Best to talk to people who actually have a deep inky older black poodle as they really know.

My Czech import, Kia, is such a black. I am hoping her only black daughter will stay just as inky, with no grizzling. (Cloe just turned 2 so that can still change but so far I'm very pleased.)

Here is a picture I just took of Kia with her 'one day old' puppies.


----------



## Fluffyspoos

Looking for another poodle there, Roxy? ;D I'm sure we'll all approve of this decision.


----------



## KPoos

I agree roxy needs her own poodle.


----------



## roxy25

desertreef said:


> No one wants to touch this one... yet at least.
> 
> Best to talk to people who actually have a deep inky older black poodle as they really know.
> 
> My Czech import, Kia, is such a black. I am hoping her only black daughter will stay just as inky, with no grizzling. (Cloe just turned 2 so that can still change but so far I'm very pleased.)
> 
> Here is a picture I just took of Kia with her 'one day old' puppies.


That is the thing when I go to dog shows. I don't know if they will stay black or not most of the dogs out are not veterans. Just younger dogs. I heard they can grizzle or fade out after 2 yrs like you said.

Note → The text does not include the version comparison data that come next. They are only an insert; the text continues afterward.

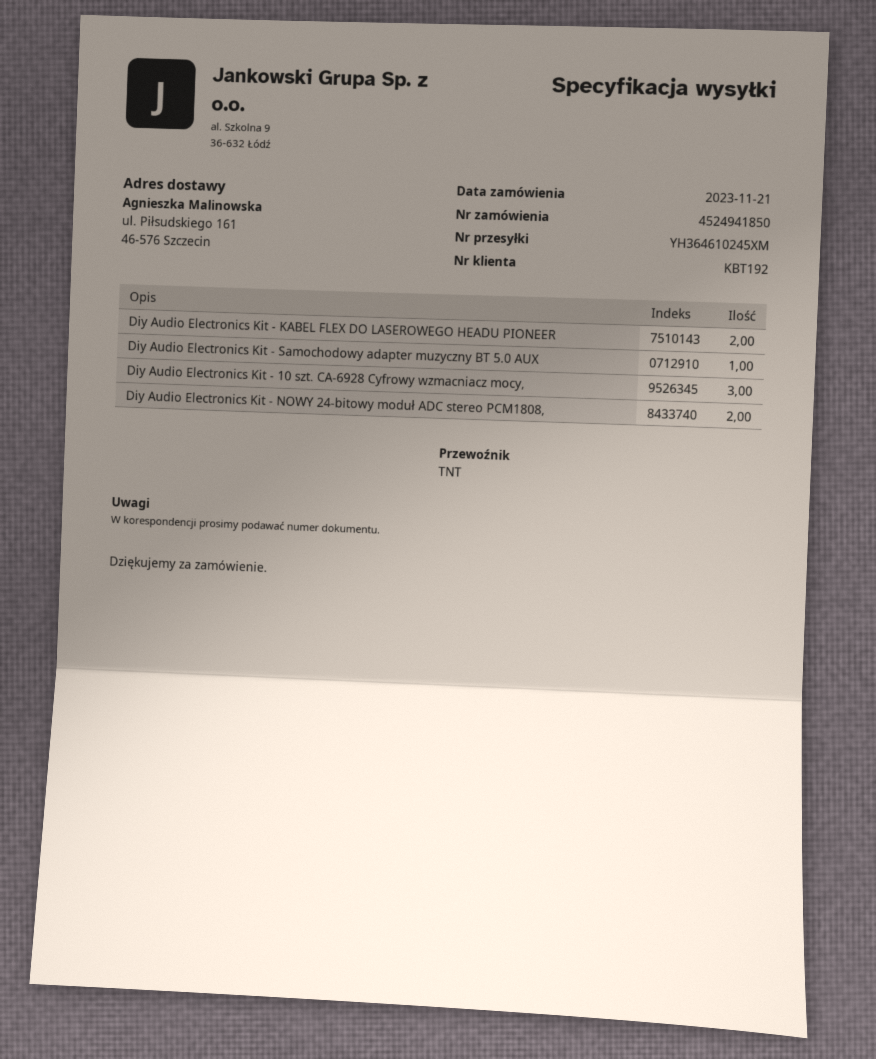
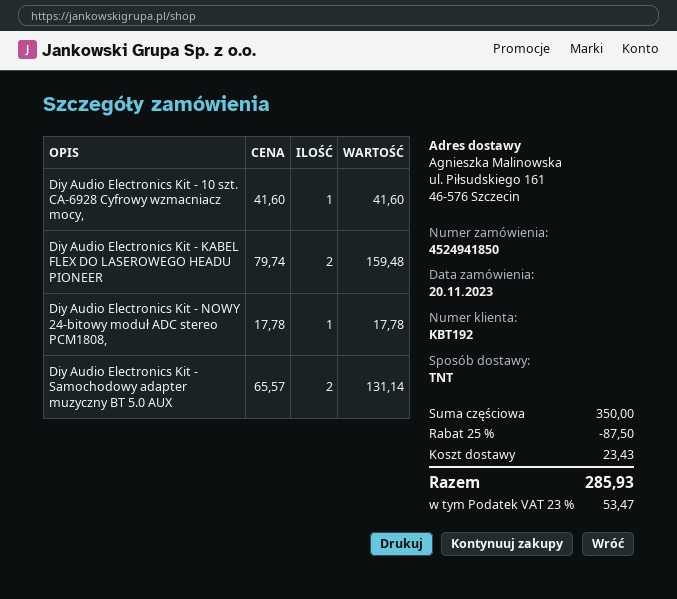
order date: 2023-11-21 -> 2023-11-20
Diy Audio Electronics Kit - Samochodowy adapter muzyczny BT 5.0 AUX: 1 -> 2
Diy Audio Electronics Kit - 10 szt. CA-6928 Cyfrowy wzmacniacz mocy,: 3 -> 1
Diy Audio Electronics Kit - NOWY 24-bitowy moduł ADC stereo PCM1808,: 2 -> 1

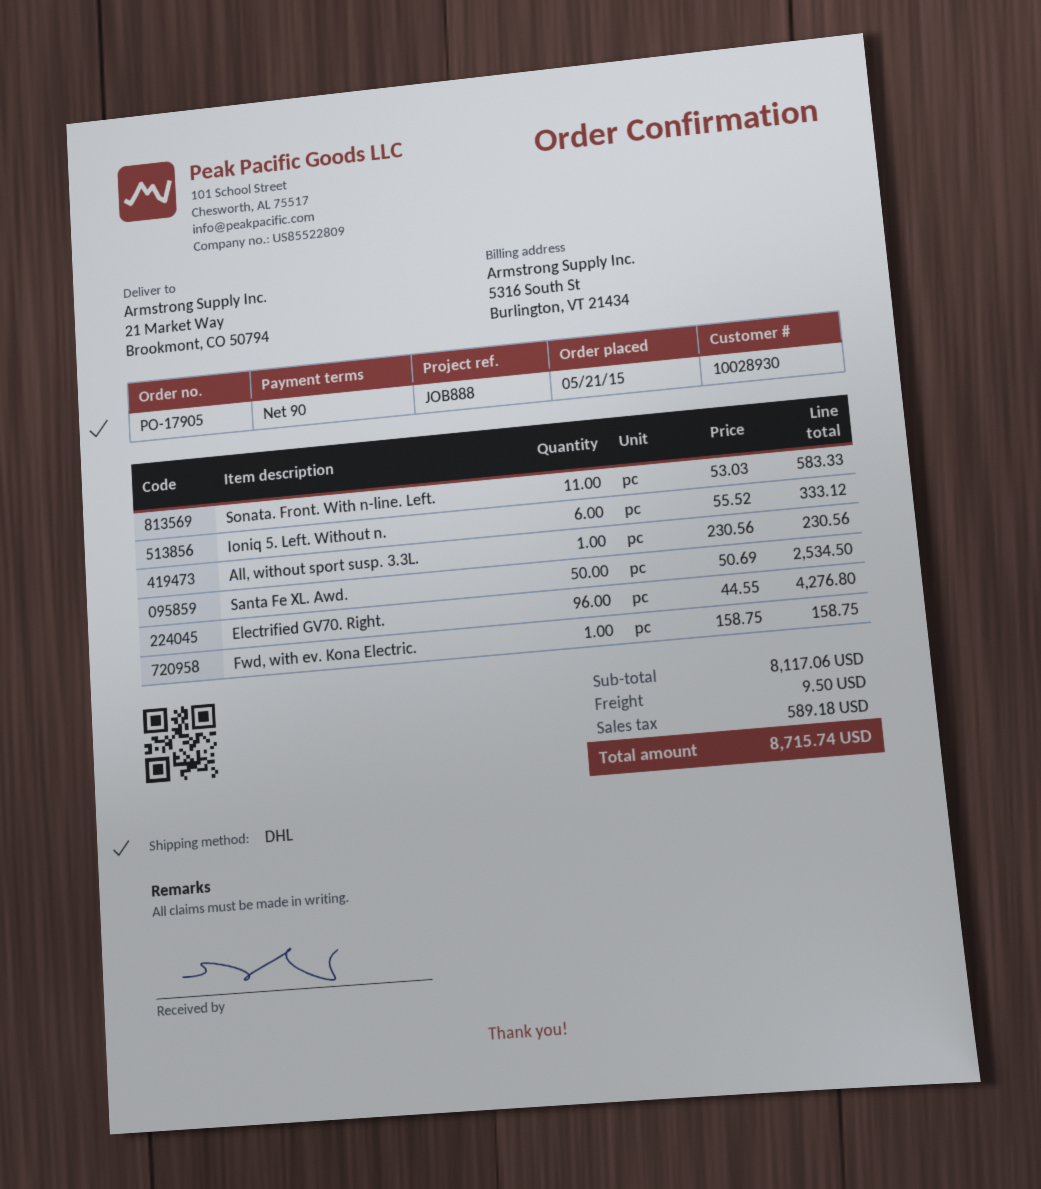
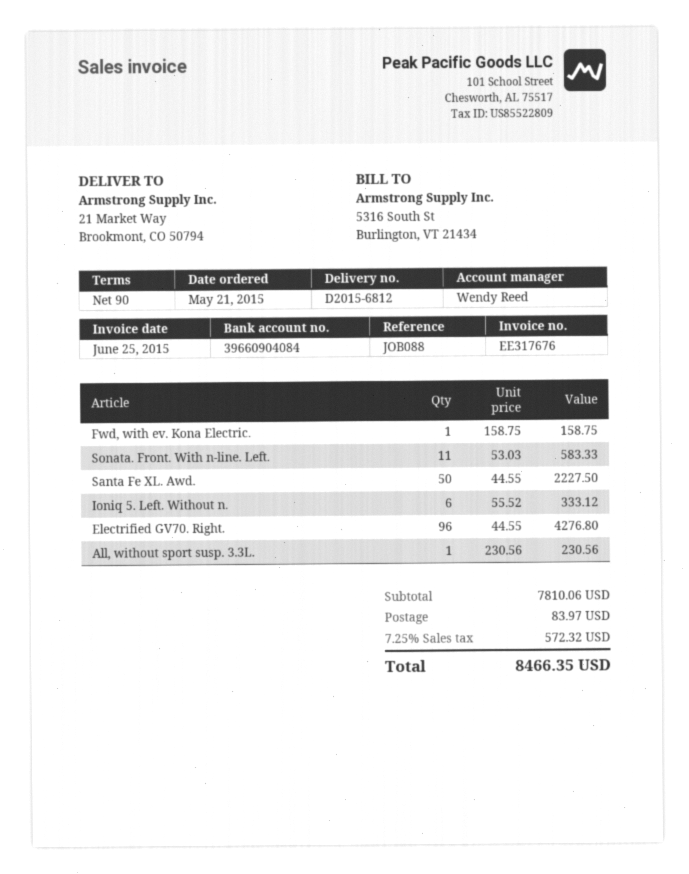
reference: JOB888 -> JOB088
Santa Fe XL. Awd.: 50 x 50.69 = 2534.50 -> 50 x 44.55 = 2227.50
subtotal: 8117.06 -> 7810.06
shipping: 9.50 -> 83.97
tax: 589.18 -> 572.32
total: 8715.74 -> 8466.35

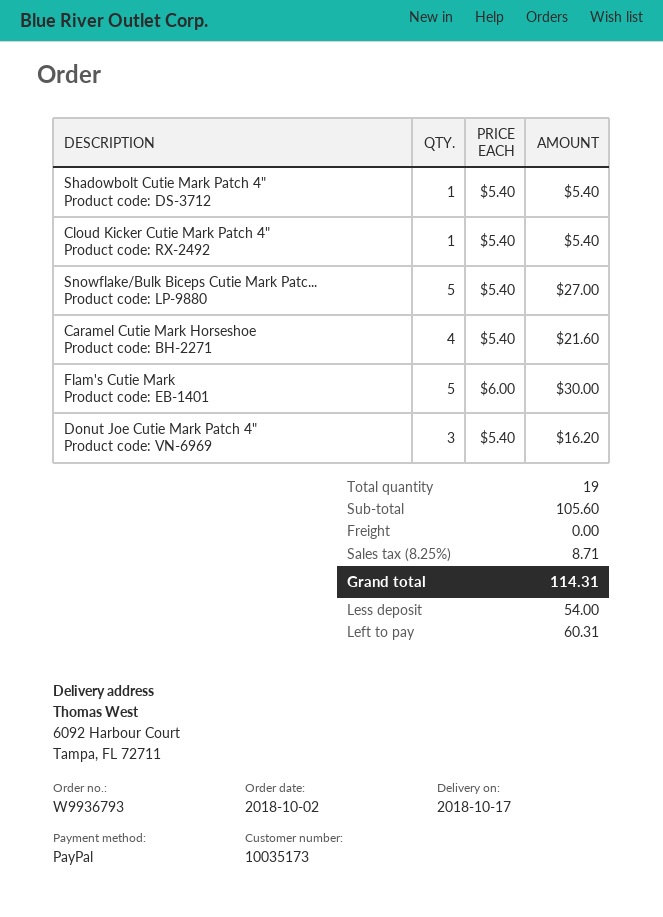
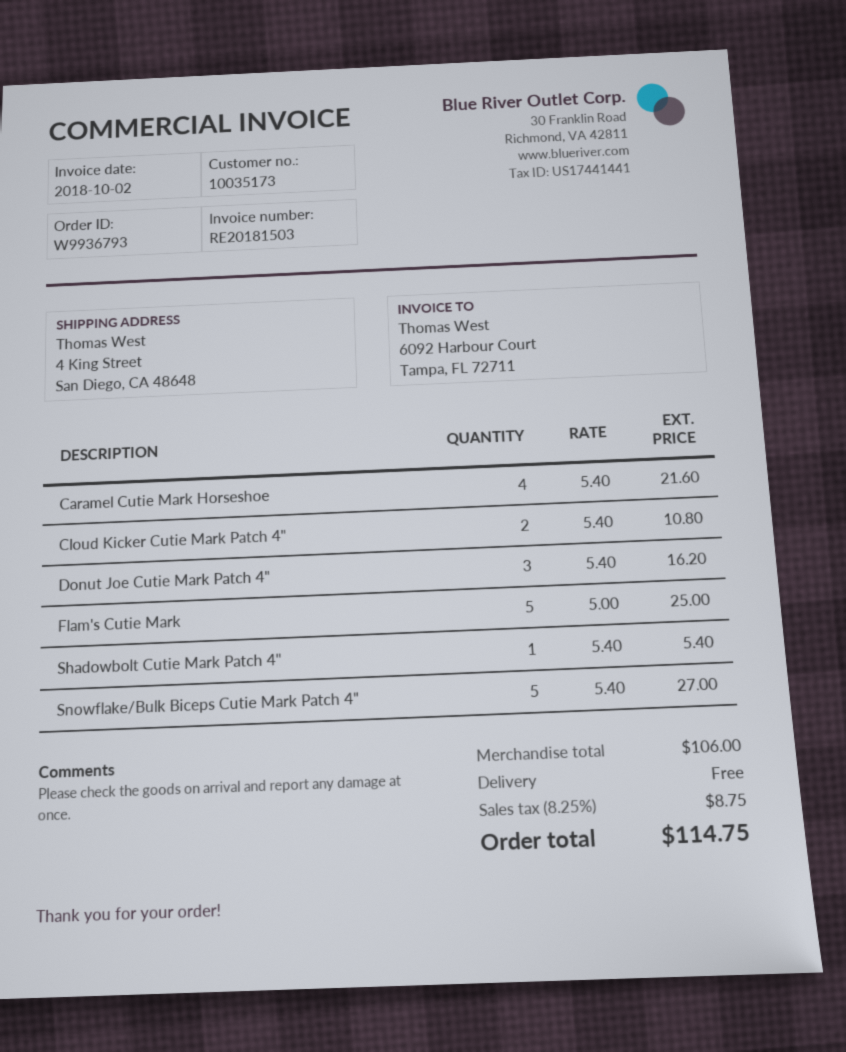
ship to: 6092 Harbour Court, Tampa, FL 72711 -> 4 King Street, San Diego, CA 48648
Cloud Kicker Cutie Mark Patch 4": 1 x 5.40 = 5.40 -> 2 x 5.40 = 10.80
Flam's Cutie Mark: 5 x 6.00 = 30.00 -> 5 x 5.00 = 25.00
subtotal: 105.60 -> 106.00
tax: 8.25% = 8.71 -> 8.25% = 8.75
total: 114.31 -> 114.75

I have found some nice looking dogs I would consider wanting a puppy put of but I guess I need to start asking about if they faded or not.


----------



## KPoos

Just know when you do, you might get people balking on dealing with you. Not everyone wants to talk about their dog's fading colors and it's a very touchy issue with some breeders. Trust me when I say I know first hand.


----------



## thestars

roxy25 said:


> What lines or kennels that have nice inky black dogs that do not fade ?


Have you looked at Tiara Standards in La Jolla, California. They've been breeding blacks for along time. http://www.tiarapoodles.com/


----------



## roxy25

Fluffyspoos said:


> Looking for another poodle there, Roxy? ;D I'm sure we'll all approve of this decision.


Probably not now just want to gain Knowledge for future references.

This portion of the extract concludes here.